<<<<

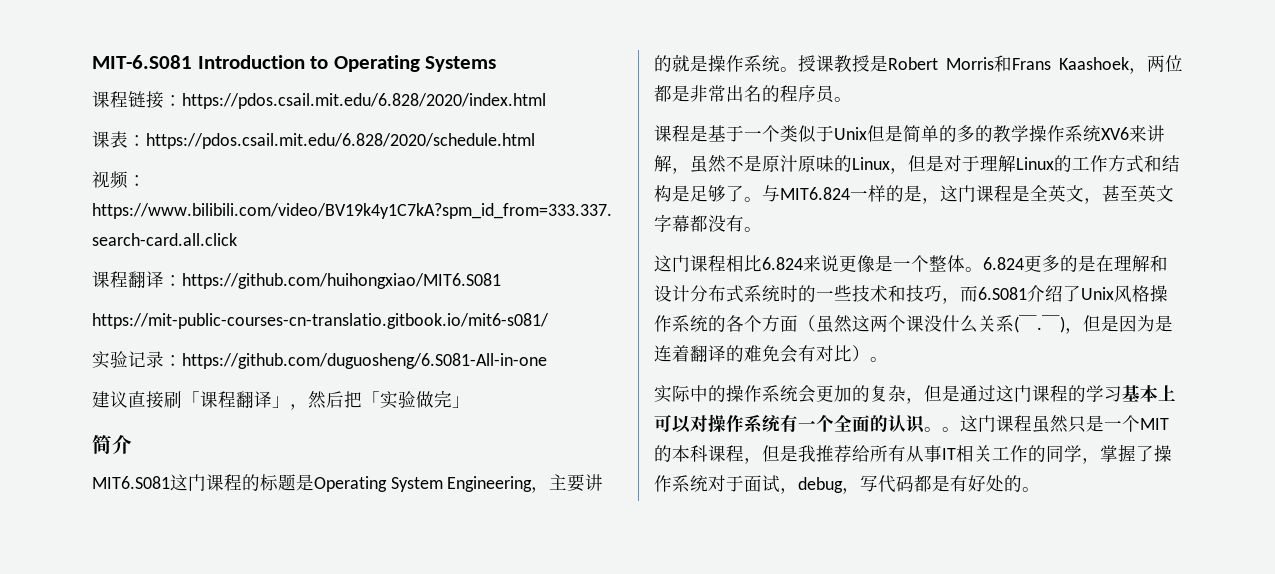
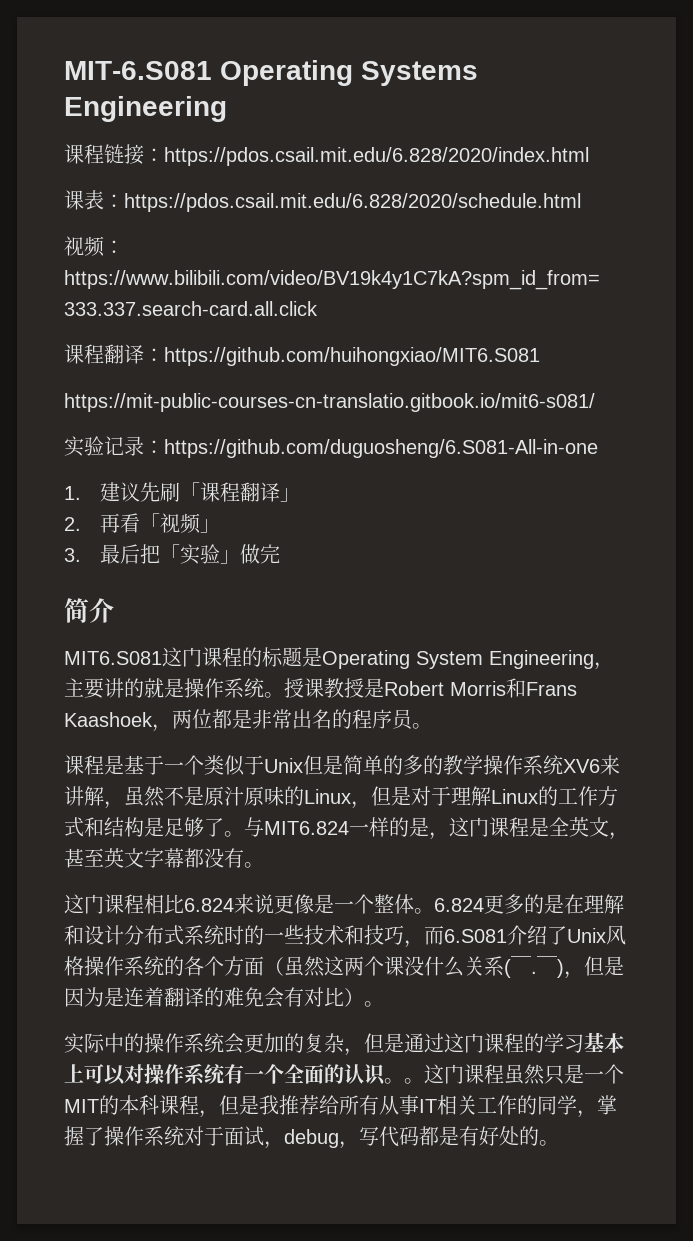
- MIT-6.S081 Introduction to Operating Systems
+ MIT-6.S081 Operating Systems Engineering
- 建议直接刷「课程翻译」，然后把「实验做完」
+ 1.建议先刷「课程翻译」
+ 2.再看「视频」
+ 3.最后把「实验」做完

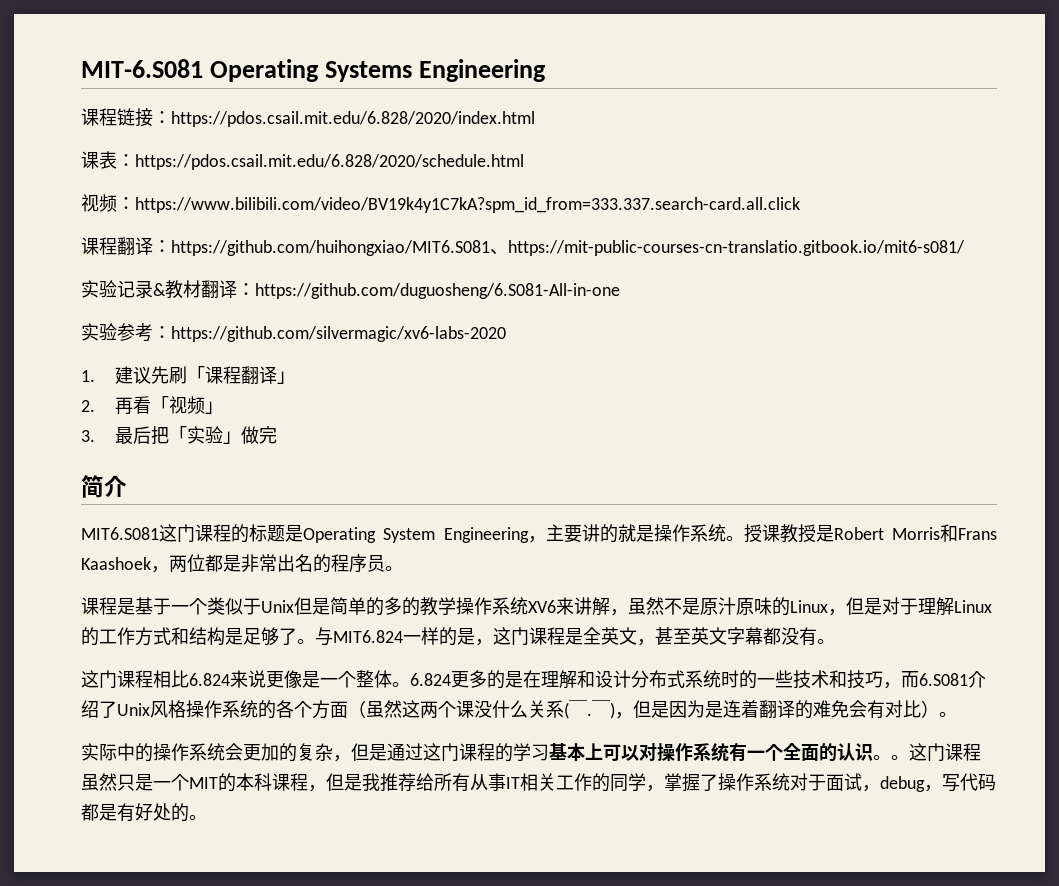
- 课程翻译：https://github.com/huihongxiao/MIT6.S081
- https://mit-public-courses-cn-translatio.gitbook.io/mit6-s081/
+ 课程翻译：https://github.com/huihongxiao/MIT6.S081、https://mit-public-courses-cn-translatio.gitbook.io/mit6-s081/
- 实验记录：https://github.com/duguosheng/6.S081-All-in-one
+ 实验记录&教材翻译：https://github.com/duguosheng/6.S081-All-in-one
+ 实验参考：https://github.com/silvermagic/xv6-labs-2020

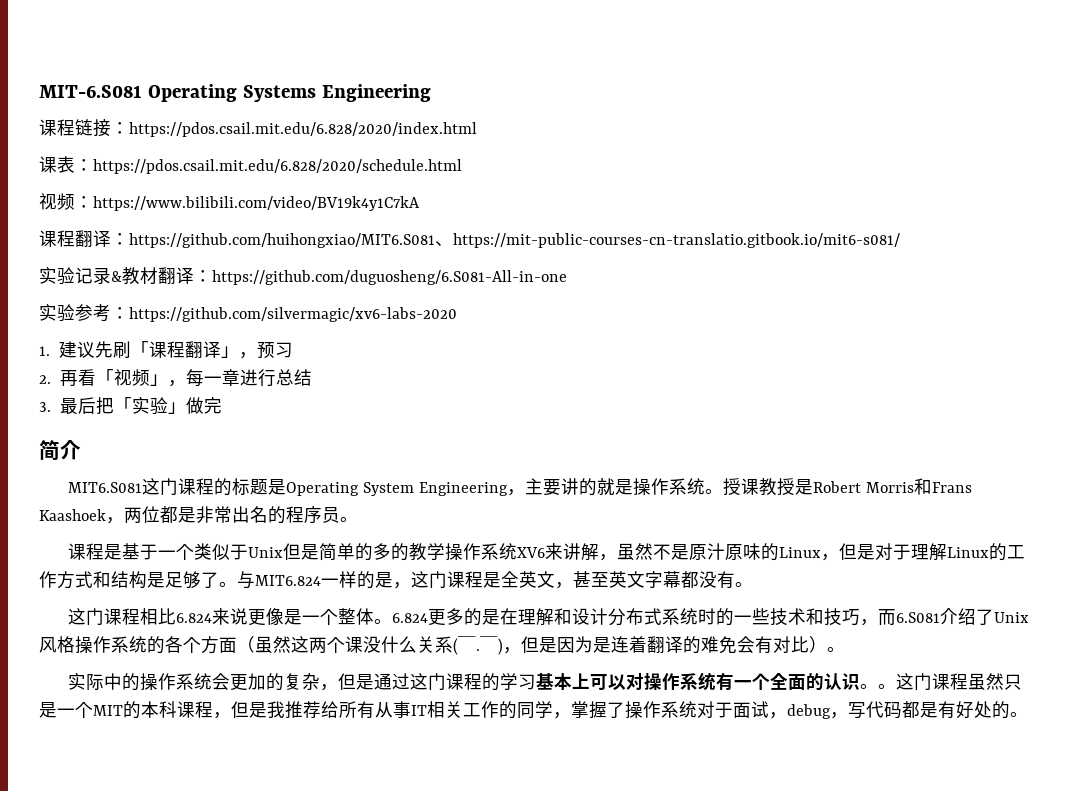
- 视频：https://www.bilibili.com/video/BV19k4y1C7kA?spm_id_from=333.337.search-card.all.click
+ 视频：https://www.bilibili.com/video/BV19k4y1C7kA
- 1.建议先刷「课程翻译」
+ 1.建议先刷「课程翻译」，预习
- 2.再看「视频」
+ 2.再看「视频」，每一章进行总结

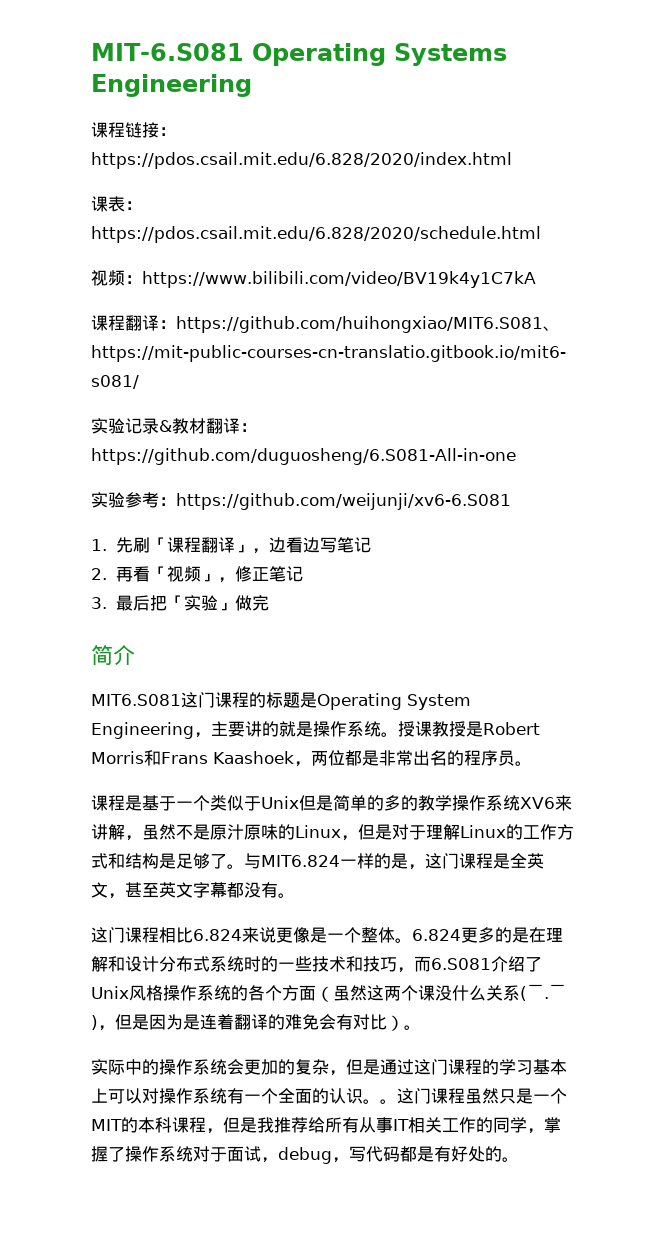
- 实验参考：https://github.com/silvermagic/xv6-labs-2020
+ 实验参考：https://github.com/weijunji/xv6-6.S081
- 1.建议先刷「课程翻译」，预习
+ 1.先刷「课程翻译」，边看边写笔记
- 2.再看「视频」，每一章进行总结
+ 2.再看「视频」，修正笔记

>>>>

**TASK INSTRUCTIONS**
Go through the data and show each line that holds "courses".

**RESPONSE FOR THIS EXERCISE**
- https://mit-public-courses-cn-translatio.gitbook.io/mit6-s081/
+ 课程翻译：https://github.com/huihongxiao/MIT6.S081、https://mit-public-courses-cn-translatio.gitbook.io/mit6-s081/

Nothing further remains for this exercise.